# Data for this task
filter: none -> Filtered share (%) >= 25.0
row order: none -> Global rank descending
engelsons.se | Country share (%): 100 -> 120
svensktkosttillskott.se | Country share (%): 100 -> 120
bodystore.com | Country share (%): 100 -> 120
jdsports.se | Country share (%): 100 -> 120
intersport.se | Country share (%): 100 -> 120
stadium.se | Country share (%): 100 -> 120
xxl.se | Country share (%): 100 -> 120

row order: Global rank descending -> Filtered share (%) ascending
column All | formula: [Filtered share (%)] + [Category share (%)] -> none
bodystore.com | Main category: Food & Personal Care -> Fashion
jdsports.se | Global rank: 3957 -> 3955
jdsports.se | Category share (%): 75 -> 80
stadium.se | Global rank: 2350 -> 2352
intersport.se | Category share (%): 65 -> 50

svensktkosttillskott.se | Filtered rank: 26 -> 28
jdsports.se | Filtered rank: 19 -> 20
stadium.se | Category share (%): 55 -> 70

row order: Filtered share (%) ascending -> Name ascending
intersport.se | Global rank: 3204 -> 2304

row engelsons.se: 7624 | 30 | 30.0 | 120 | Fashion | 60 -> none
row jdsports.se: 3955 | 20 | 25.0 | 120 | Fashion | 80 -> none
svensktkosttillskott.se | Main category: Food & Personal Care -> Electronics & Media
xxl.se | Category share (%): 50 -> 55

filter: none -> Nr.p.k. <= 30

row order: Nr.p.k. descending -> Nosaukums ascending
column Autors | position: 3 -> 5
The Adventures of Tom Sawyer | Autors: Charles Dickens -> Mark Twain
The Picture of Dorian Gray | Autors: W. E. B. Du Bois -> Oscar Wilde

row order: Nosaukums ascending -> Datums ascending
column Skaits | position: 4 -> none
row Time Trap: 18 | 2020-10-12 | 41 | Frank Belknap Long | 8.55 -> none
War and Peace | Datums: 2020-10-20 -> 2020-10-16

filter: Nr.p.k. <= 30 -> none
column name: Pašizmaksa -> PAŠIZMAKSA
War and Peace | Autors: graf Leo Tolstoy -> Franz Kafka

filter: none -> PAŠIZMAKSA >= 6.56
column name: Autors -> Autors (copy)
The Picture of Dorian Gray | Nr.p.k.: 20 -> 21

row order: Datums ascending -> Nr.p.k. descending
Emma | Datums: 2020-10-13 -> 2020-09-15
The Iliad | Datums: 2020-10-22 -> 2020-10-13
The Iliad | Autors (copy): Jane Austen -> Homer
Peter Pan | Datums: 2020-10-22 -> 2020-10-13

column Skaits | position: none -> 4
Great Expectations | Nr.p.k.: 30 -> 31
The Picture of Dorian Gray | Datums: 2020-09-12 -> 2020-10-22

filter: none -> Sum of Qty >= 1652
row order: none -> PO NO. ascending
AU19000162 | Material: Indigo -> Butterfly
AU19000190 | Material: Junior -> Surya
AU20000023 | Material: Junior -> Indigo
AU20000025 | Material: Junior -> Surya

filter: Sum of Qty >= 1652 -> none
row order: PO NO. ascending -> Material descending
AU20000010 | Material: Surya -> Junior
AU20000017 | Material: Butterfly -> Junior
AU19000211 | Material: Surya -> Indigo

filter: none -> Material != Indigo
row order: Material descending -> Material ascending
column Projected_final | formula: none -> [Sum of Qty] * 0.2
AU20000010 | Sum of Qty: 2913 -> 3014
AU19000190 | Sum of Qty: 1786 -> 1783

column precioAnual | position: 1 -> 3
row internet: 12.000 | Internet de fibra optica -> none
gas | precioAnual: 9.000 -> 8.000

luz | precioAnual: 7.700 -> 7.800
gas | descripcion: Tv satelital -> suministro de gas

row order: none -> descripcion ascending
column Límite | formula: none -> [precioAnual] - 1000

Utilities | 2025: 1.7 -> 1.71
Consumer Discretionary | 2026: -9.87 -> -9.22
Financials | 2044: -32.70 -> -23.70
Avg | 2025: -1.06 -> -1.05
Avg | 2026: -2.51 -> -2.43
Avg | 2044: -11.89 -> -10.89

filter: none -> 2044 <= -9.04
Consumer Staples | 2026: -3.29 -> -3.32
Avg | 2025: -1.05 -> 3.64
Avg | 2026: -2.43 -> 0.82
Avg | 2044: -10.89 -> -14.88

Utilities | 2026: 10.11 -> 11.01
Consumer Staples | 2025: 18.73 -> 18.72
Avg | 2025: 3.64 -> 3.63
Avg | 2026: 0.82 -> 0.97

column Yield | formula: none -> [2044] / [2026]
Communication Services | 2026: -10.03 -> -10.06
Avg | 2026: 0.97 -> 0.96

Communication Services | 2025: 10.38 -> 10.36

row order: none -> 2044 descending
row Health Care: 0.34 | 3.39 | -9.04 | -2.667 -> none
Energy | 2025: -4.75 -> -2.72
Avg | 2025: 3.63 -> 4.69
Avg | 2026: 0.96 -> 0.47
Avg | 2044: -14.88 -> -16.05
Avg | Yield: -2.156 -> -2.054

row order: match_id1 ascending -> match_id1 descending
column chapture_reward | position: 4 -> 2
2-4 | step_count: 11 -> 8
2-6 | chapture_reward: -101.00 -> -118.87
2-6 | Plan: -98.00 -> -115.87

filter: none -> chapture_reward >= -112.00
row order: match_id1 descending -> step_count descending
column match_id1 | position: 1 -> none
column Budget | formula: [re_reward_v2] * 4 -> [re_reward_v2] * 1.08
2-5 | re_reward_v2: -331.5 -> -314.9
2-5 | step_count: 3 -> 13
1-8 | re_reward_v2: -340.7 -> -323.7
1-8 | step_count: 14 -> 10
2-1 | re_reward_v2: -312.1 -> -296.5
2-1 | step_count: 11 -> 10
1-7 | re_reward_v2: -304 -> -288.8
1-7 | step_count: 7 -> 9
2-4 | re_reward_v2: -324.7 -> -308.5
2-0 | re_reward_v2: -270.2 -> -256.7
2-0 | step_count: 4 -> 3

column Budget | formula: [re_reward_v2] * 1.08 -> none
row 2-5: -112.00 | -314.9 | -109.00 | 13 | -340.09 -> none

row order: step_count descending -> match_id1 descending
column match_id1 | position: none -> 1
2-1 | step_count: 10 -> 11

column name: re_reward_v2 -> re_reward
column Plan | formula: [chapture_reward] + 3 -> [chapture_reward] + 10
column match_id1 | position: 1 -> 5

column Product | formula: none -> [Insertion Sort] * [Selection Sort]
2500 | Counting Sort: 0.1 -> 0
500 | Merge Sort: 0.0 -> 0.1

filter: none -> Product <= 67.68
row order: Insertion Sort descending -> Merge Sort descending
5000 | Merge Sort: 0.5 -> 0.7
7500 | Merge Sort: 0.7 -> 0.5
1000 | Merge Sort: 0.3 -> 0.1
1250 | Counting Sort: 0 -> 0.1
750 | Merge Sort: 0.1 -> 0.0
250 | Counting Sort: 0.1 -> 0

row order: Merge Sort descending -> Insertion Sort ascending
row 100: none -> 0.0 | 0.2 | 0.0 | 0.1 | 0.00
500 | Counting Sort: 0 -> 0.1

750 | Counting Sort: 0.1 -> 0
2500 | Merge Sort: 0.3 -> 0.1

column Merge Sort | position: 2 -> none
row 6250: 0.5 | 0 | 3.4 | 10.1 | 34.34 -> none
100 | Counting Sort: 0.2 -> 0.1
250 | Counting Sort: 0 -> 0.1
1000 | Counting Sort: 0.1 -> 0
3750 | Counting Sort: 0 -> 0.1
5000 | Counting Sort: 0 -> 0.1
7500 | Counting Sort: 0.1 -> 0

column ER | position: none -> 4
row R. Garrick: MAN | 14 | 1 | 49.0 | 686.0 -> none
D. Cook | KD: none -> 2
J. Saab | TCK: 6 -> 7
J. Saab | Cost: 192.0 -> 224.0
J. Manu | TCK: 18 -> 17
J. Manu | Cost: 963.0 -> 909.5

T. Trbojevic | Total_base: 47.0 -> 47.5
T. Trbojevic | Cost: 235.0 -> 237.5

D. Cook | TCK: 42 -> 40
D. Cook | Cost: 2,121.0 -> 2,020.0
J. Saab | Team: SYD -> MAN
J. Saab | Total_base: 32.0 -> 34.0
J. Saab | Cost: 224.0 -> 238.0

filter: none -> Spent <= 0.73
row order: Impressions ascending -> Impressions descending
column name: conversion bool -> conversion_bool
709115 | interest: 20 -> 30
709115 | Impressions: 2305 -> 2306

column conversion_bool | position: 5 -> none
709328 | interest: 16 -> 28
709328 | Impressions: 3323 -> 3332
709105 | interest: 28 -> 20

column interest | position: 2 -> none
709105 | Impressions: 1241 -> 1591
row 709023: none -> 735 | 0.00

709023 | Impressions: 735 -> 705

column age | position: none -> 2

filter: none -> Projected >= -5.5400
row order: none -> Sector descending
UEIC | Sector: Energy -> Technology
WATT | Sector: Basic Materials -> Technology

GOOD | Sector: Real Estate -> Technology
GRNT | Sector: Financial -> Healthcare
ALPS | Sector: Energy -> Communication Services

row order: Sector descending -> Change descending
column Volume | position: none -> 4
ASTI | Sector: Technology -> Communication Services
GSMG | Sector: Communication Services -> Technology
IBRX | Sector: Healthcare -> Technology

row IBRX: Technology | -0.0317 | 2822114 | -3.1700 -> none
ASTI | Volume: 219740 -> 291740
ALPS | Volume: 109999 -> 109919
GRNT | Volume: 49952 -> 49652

# Task to carry out
Taking the line with "Avg | 2044: -10.89 -> -14.88" as the first and the line with "Communication Services | 2026: -10.03" as the last, retype that stretch of the data above exactly, with no other lines.

# Solved problem
Avg | 2044: -10.89 -> -14.88

Utilities | 2026: 10.11 -> 11.01
Consumer Staples | 2025: 18.73 -> 18.72
Avg | 2025: 3.64 -> 3.63
Avg | 2026: 0.82 -> 0.97

column Yield | formula: none -> [2044] / [2026]
Communication Services | 2026: -10.03 -> -10.06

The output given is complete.